A.C. school officials defend $4M. sale of buildings to CRDA

By DEREK HARPER Staff Writer, (609) 272-7203

ATLANTIC CITY - One reason why the Atlantic City School District was willing to accept $4 million for a school and administration building earlier this year was that the ground beneath it may be significantly contaminated by old fuel tanks, according to former school board President Jim Herzog.

The deal the district accepted from the Casino Reinvestment Development Authority, or CRDA, gave it $2.5 million immediately, and the balance of the remaining $1.5 million after all demolition and cleanup is complete.

The deal also made the CRDA responsible for all cleanup beyond $1.5 million, Herzog said.

"There was some contaminated soil," Herzog said, "But how much or for how long remained the great unknown."

Both the Ohio Avenue School, 21 S. Ohio Ave., and the former administration building, 1809 Pacific Ave., relied on oil heat and had tanks on the premises, Herzog said.

At the time, the district did not do extensive ground tests, partially because the district was afraid of what it would find, Herzog said.

Some have questioned the $4 million deal. Preservationist Gwen Goodwin, who runs a Web site dedicated to preserving the school at

pointed out that the city assessed the two buildings at $8,494,700.
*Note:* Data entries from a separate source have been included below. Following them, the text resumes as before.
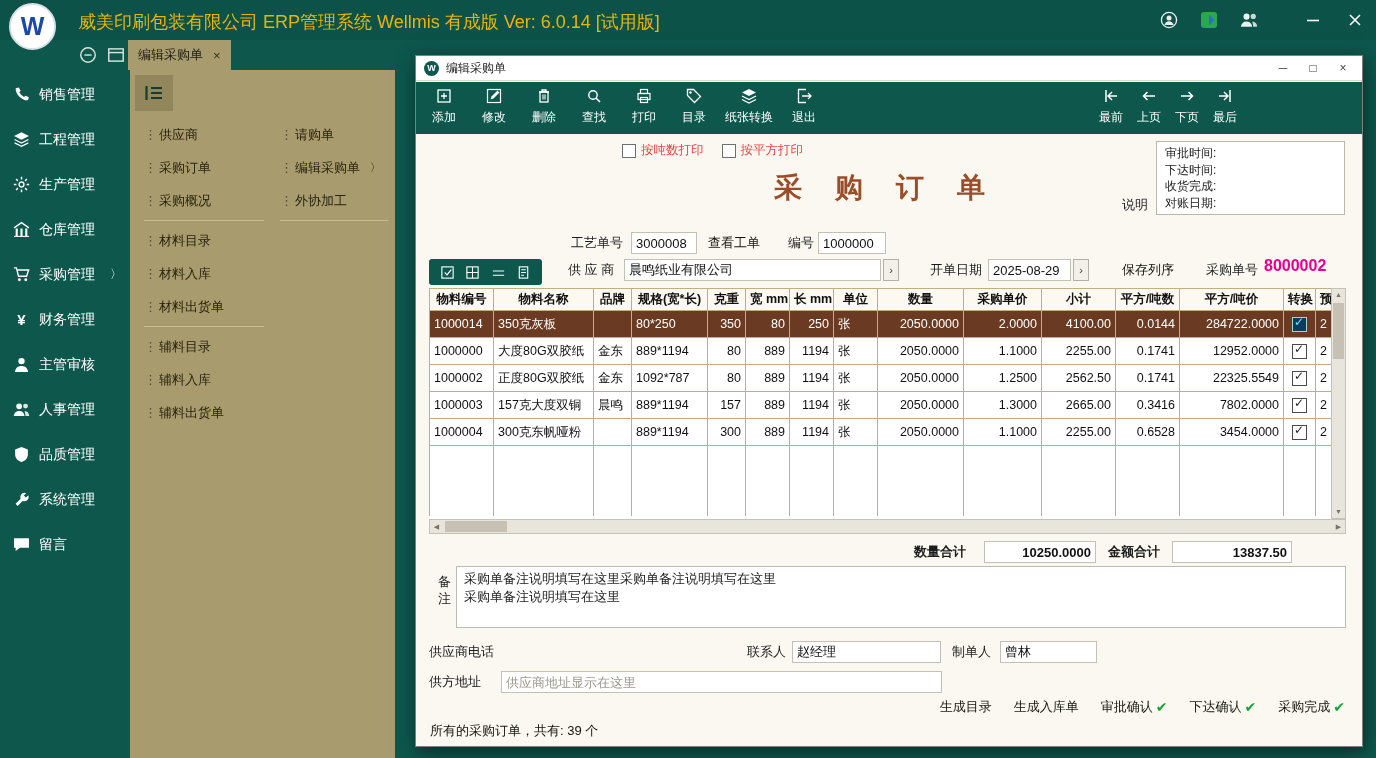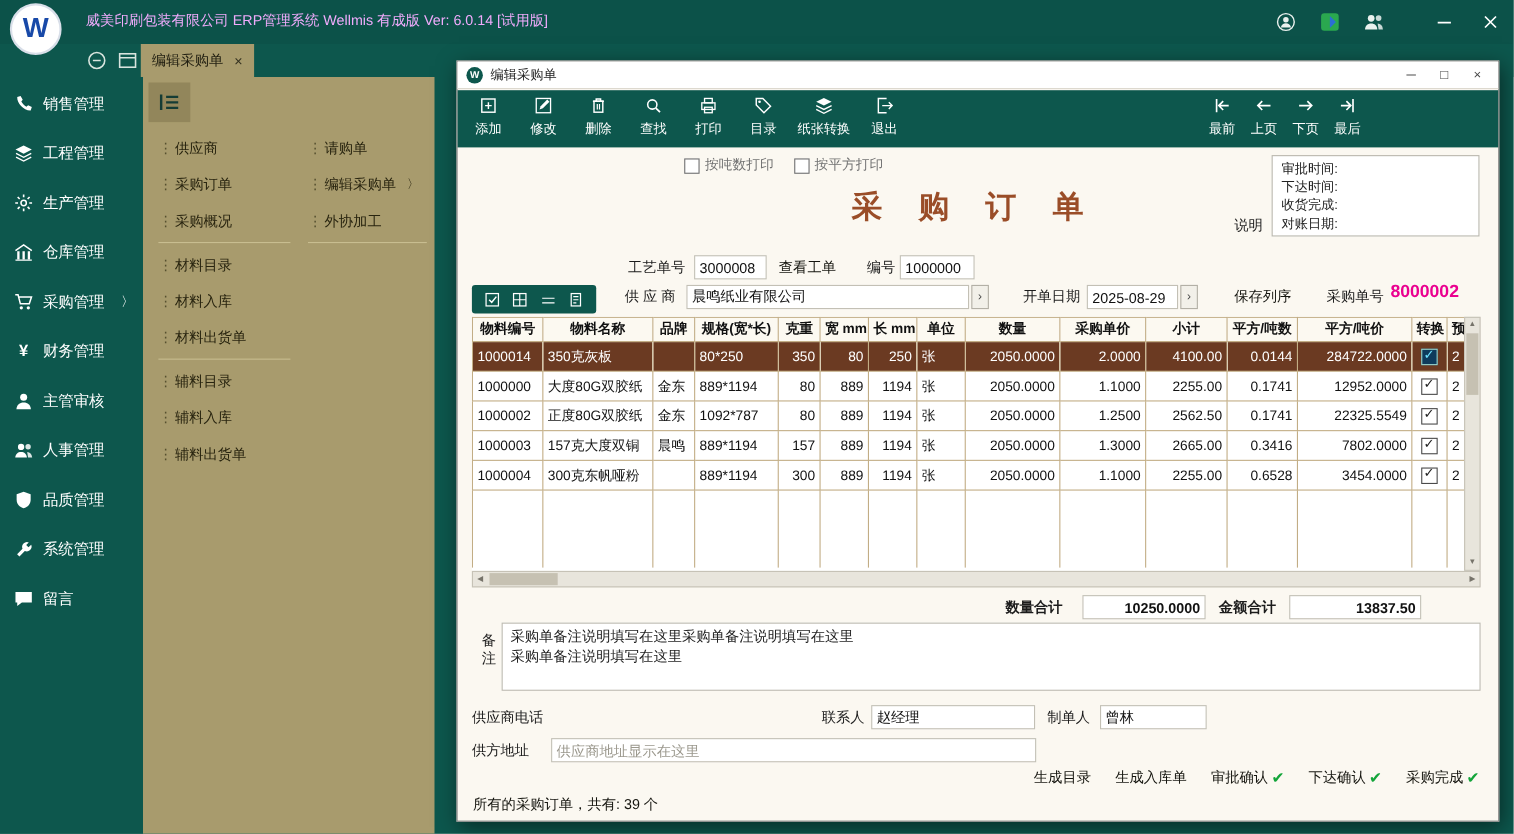--- a/index.html
+++ b/index.html
@@ -8,7 +8,7 @@
   
   .topbar{position:absolute;top:0;left:0;right:0;height:40px;background:#0c5249}
   .logo{position:absolute;top:3px;left:9px;width:47px;height:47px;border-radius:50%;background:#fff;border:2px solid #d9dfe9;box-sizing:border-box;display:flex;align-items:center;justify-content:center;font-weight:bold;font-size:25px;color:#1849a8;z-index:20}
-  .topbar-title{position:absolute;left:78px;top:10px;color:#f0abfc;font-size:13px;white-space:nowrap}
+  .topbar-title{position:absolute;left:78px;top:10px;color:#eab308;font-size:18px;white-space:nowrap}
   .top-icons{position:absolute;right:118px;top:0;height:40px;display:flex;align-items:center;gap:22px}
   .win-ctrl{position:absolute;right:12px;top:0;height:40px;display:flex;align-items:center;gap:24px}
   .wbtn{width:18px;height:18px;display:flex;align-items:center;justify-content:center}

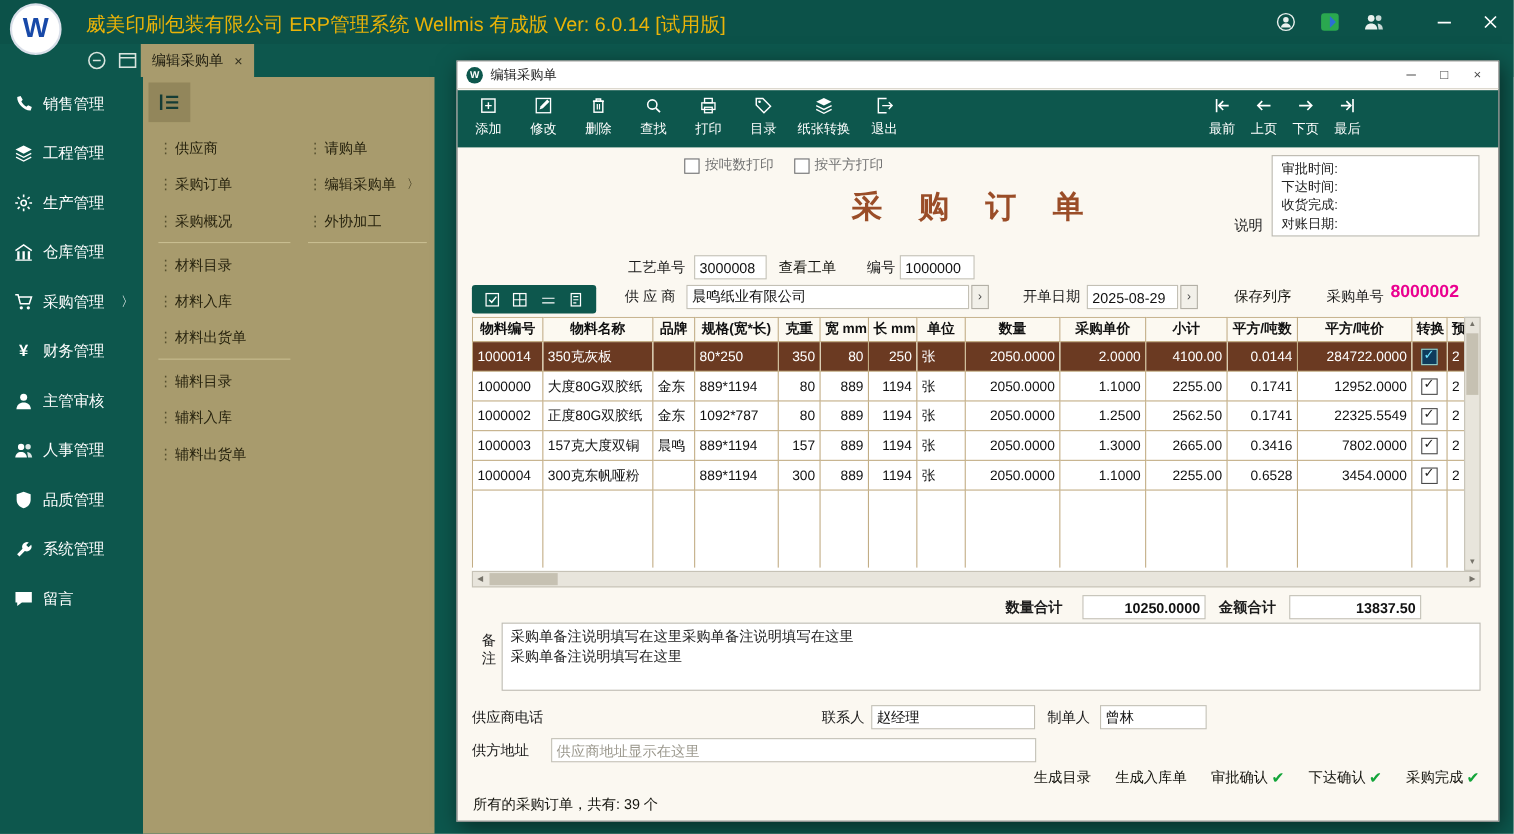--- a/index.html
+++ b/index.html
@@ -43,7 +43,7 @@
   .tbtn.wide{width:60px}
   .tnav{position:absolute;left:676px;top:26px;height:52px;display:flex}
   .tnav .tbtn{width:38px}
-  .print-opts{position:absolute;top:86px;left:206px;display:flex;gap:18px;align-items:center;font-size:12.5px;color:#737373}
+  .print-opts{position:absolute;top:86px;left:206px;display:flex;gap:18px;align-items:center;font-size:12.5px;color:#ef4444}
   .cbx{width:12px;height:12px;border:1px solid #6f6f6f;background:#fff;display:inline-block;margin-right:5px}
   .popt{display:flex;align-items:center}
   .form-title{position:absolute;top:113px;left:270px;width:400px;text-align:center;font-family:"Liberation Serif","DejaVu Serif",serif;font-size:28px;font-weight:bold;color:#9a4d28;letter-spacing:13px}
However, two separate certified appraisals in 2001 and 2003 pegged the buildings value at $4 million and $3.7 million.

Current board President Cornell Davis said he and former board member Timothy Mooney were the only dissenters among the 11 board members. However, the board unanimously approved the deal in January.

"I thought we could get more than that," Davis said Tuesday. He said he thought the buildings could be sold for between $6 million and $7 million. He also wanted more money for district after school programs.

Davis said CRDA representatives pressured board officials into selling. "It was the tone of their attorney; they were ready to do (the deal) now and there was no guarantee that they were willing to do it later."

Herzog, who works in Atlantic City's demolition department, said the specter of environmental cleanup was enough to make the deal worth it for the district. He has seen multimillion-dollar site cleanups.

At the time it wasn't worth the district's time in getting the assessment lessened, Herzog said. Assessments are used to determine property taxes. Since the property was government-owned, it did not pay taxes, and the assessment was moot.

The CRDA plans to use the land as a temporary parking for the Atlantic City Medical Center and nearby casinos. Once the lot is no longer needed, the CRDA would transfer the title to Caesars Entertainment Inc., which would move forward with expansion plans.

CRDA Executive Director Curtis Bashaw recently asked Caesars to incorporate the administration building in its plans.